▶ ASSIGNED TASK: Among the entries below, tally each line containing "titlebar"; respond with the total only.

** Opening INFORMATION SUPPLIED block **

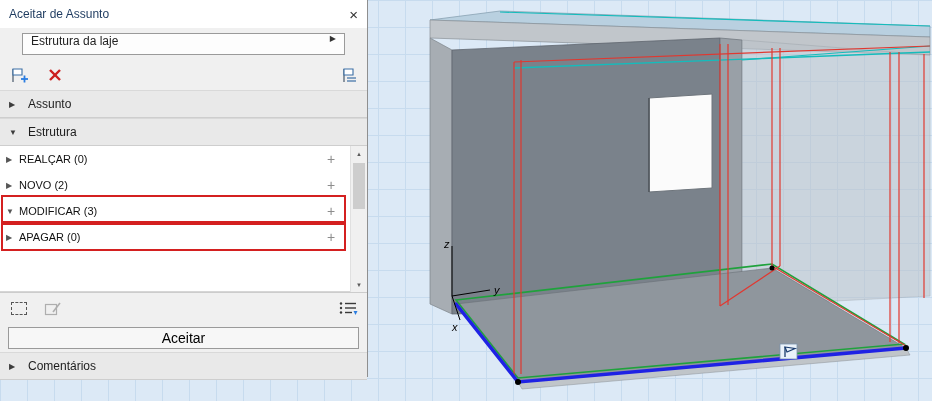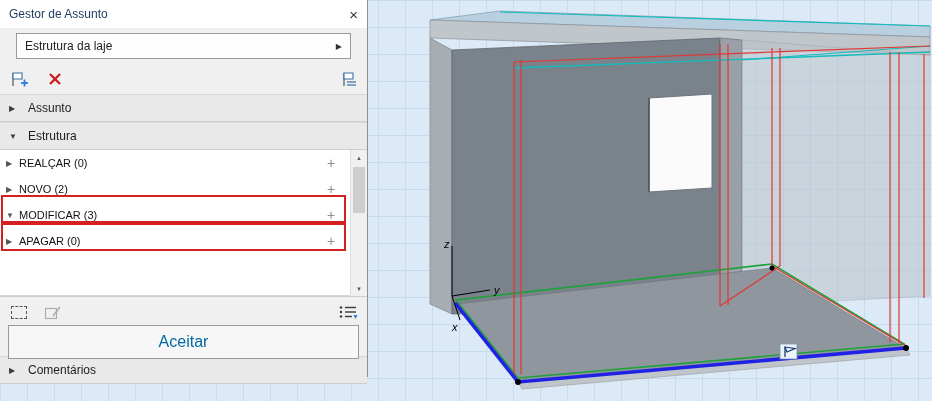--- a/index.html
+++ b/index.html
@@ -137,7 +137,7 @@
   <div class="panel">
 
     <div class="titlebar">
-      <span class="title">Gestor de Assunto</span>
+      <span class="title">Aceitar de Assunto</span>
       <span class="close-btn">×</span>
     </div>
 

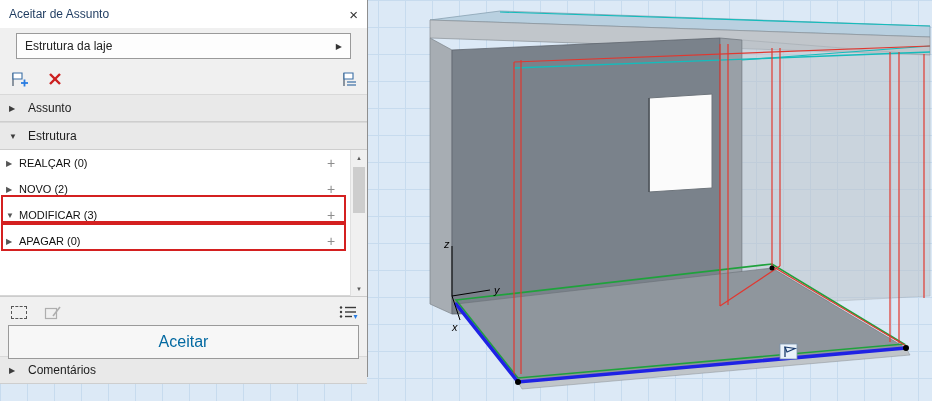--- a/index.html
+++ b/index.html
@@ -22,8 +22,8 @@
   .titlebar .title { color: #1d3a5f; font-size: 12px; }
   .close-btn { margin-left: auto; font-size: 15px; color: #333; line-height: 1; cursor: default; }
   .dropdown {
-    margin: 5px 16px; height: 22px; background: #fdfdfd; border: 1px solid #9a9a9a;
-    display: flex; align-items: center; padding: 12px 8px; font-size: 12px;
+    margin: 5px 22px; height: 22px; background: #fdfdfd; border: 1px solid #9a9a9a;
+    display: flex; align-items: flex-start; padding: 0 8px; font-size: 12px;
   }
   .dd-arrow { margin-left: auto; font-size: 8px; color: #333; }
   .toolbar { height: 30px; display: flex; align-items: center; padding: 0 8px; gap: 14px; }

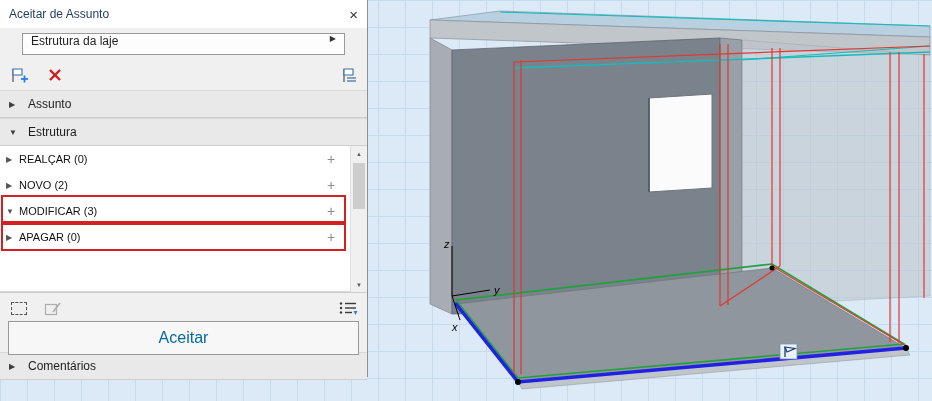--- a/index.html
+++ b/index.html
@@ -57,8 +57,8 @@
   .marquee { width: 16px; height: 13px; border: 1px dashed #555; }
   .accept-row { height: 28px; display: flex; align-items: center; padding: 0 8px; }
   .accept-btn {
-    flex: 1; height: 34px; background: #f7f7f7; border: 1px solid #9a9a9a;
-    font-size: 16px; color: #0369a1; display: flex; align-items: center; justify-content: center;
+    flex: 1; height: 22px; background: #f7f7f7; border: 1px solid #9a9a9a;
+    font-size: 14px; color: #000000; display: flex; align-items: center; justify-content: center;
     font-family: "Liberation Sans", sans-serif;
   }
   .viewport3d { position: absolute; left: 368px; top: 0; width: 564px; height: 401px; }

** Closing INFORMATION SUPPLIED block **
** Opening INFORMATION SUPPLIED block **

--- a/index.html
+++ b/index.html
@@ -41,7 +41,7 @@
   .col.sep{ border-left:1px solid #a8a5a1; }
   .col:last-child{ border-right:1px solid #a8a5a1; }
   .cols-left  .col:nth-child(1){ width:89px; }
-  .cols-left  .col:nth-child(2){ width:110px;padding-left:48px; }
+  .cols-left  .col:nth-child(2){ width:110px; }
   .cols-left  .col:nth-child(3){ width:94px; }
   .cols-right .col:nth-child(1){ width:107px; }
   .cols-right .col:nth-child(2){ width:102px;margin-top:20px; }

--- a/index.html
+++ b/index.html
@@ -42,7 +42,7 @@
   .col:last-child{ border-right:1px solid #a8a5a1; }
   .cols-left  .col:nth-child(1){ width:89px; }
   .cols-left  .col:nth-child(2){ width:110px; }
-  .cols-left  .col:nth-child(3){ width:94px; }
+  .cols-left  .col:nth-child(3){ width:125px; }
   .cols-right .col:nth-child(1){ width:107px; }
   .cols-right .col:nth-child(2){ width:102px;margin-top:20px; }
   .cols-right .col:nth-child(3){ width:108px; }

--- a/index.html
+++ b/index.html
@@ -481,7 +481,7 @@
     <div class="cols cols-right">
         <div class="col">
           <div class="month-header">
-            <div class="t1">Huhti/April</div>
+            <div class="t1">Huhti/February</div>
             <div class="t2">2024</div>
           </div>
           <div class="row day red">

** Closing INFORMATION SUPPLIED block **

▶ RESULT BELOW: 2